El riesgo sería la tecnofeudalización de esa capa: plataformas que abaratan la ejecución, socializan el riesgo y luego venden certificación, trazabilidad y cobertura como peaje obligatorio. El paper describe muy bien la escasez de verificadores y nos invita a hacernos la pregunta política siguiente: ¿quién posee la infraestructura que decide qué puede medirse, quién puede verificarlo y quién captura la renta de esa verificación?
Esta lectura me ha abierto los ojos a la siguiente revelación: en la economía agéntica el poder no estará solo en hacer, sino en declarar que lo hecho es aceptable.
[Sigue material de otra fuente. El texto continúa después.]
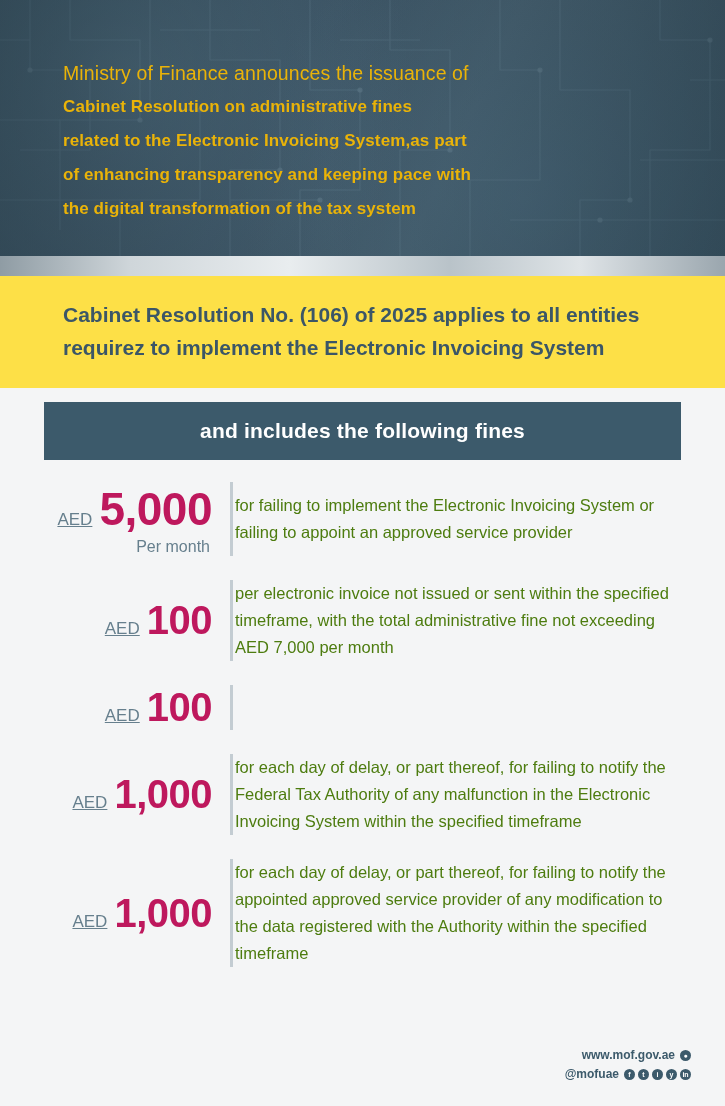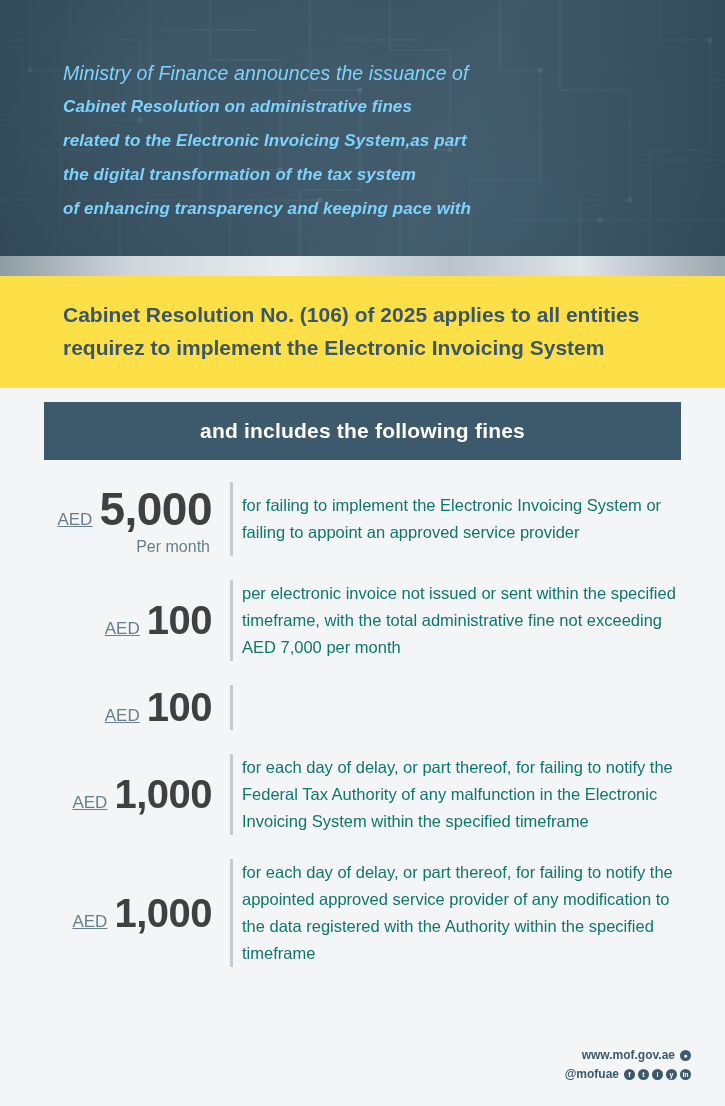"Ministry of Finance announces the" .header-text { color: #7dd3fc -> #eab308; font-style: italic -> none }
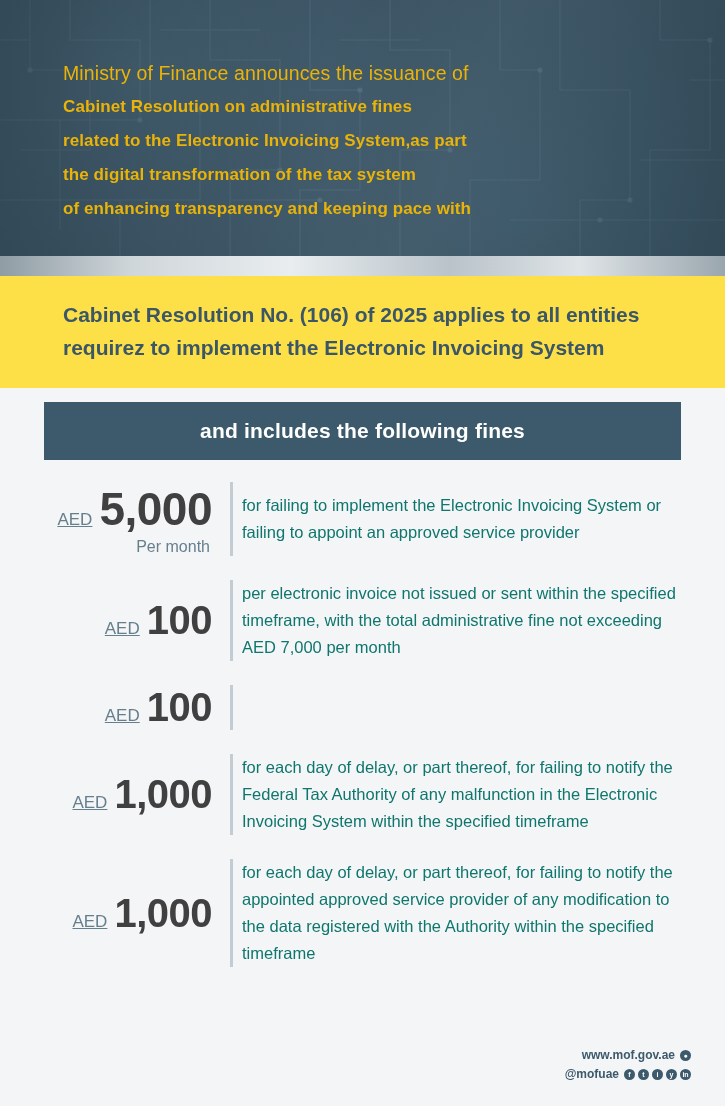"the digital transformation of the" div.header-line { order: before "of enhancing transparency and keeping" -> after "of enhancing transparency and keeping" }
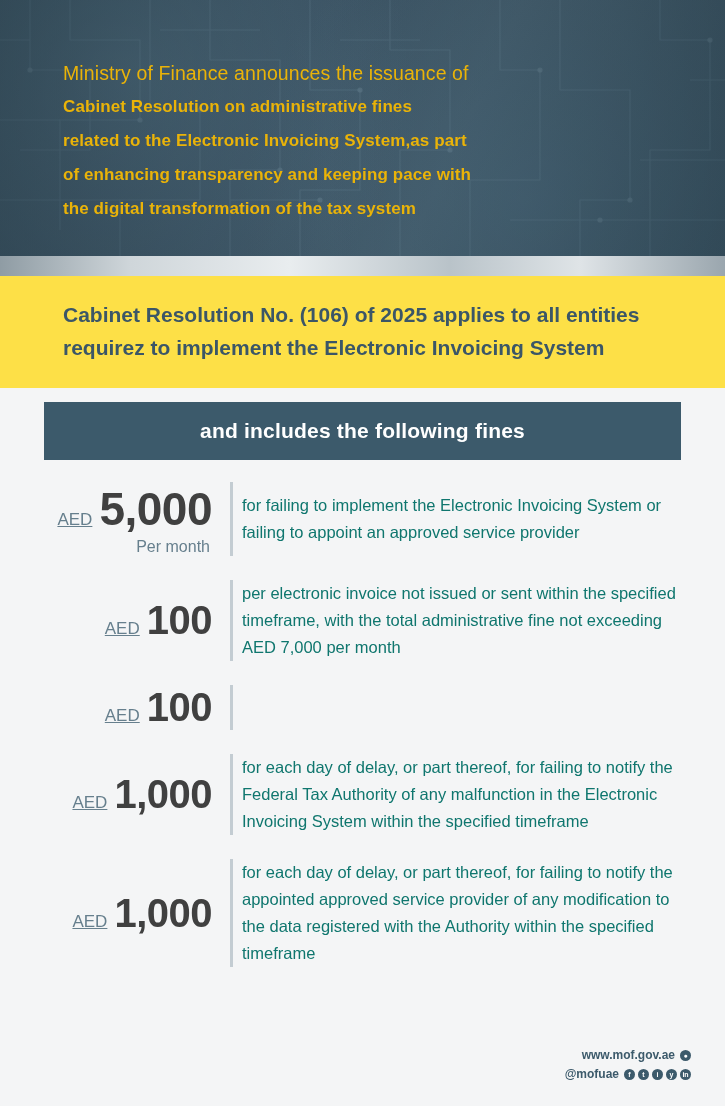"5,000" .value { color: #404040 -> #be185d }
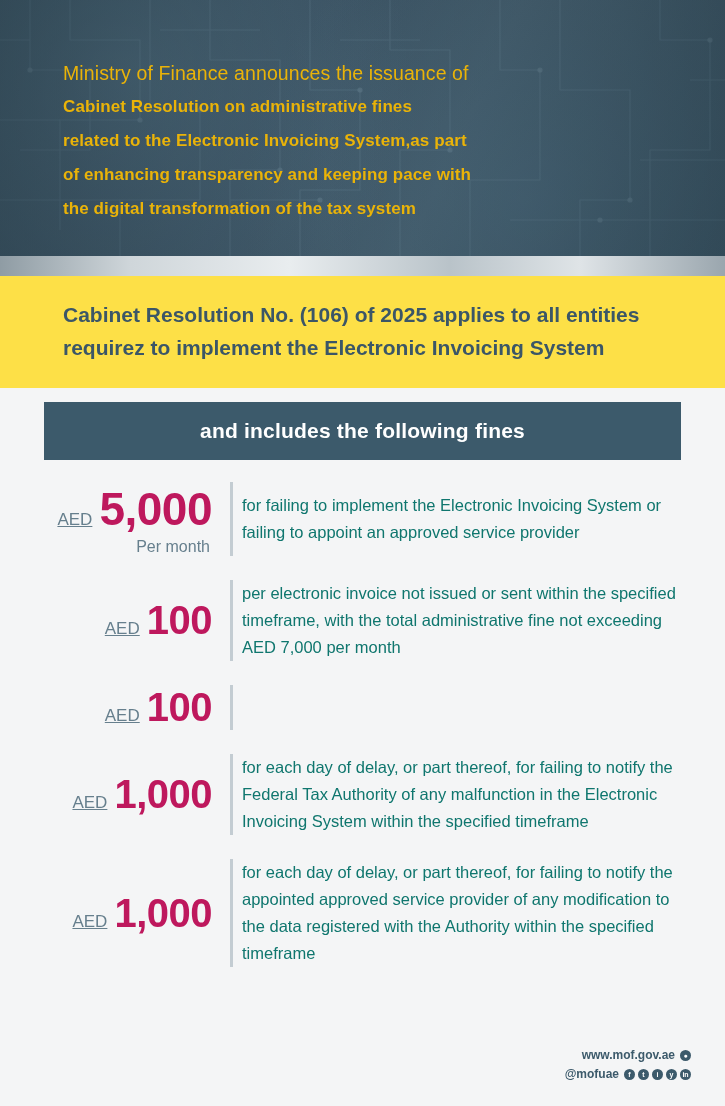"for failing to implement the" .fine-desc { color: #0f766e -> #4d7c0f; padding-left: 9px -> 2px }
Y qué va a pasar cuando haya cada vez menos expertos que puedan verificar lo que devuelve la IA? Porque si hay menos Juniors ahora, eso significa que habrá menos seniors en el futuro. Es posible que la IA sea cada vez más perfecta y sea menos necesaria verificarla?
Creo que hay una capa que también se daría tener en cuenta, la cognitiva. Verificar no es caro solo porque falten expertos sino también porque la arquitectura mental necesaria para sostener ambigüedad, ciclos de feedback largos y decisiones con riesgo real se está erosionando. Lo escaso no será la inteligencia técnica, sino la capacidad de mantener claridad mientras el sistema se acelera.
Gran artículo, por fin algo que va más allá de «mis tres prompts favoritos» o «AI buena - AI mala»
Valiosísimo. Para los que estamos envueltos en discusiones sobre cuál es el futuro de la gestión por procesos (o de los procesos) aqui hay materia para mucha reflexión. Me bajo el paper.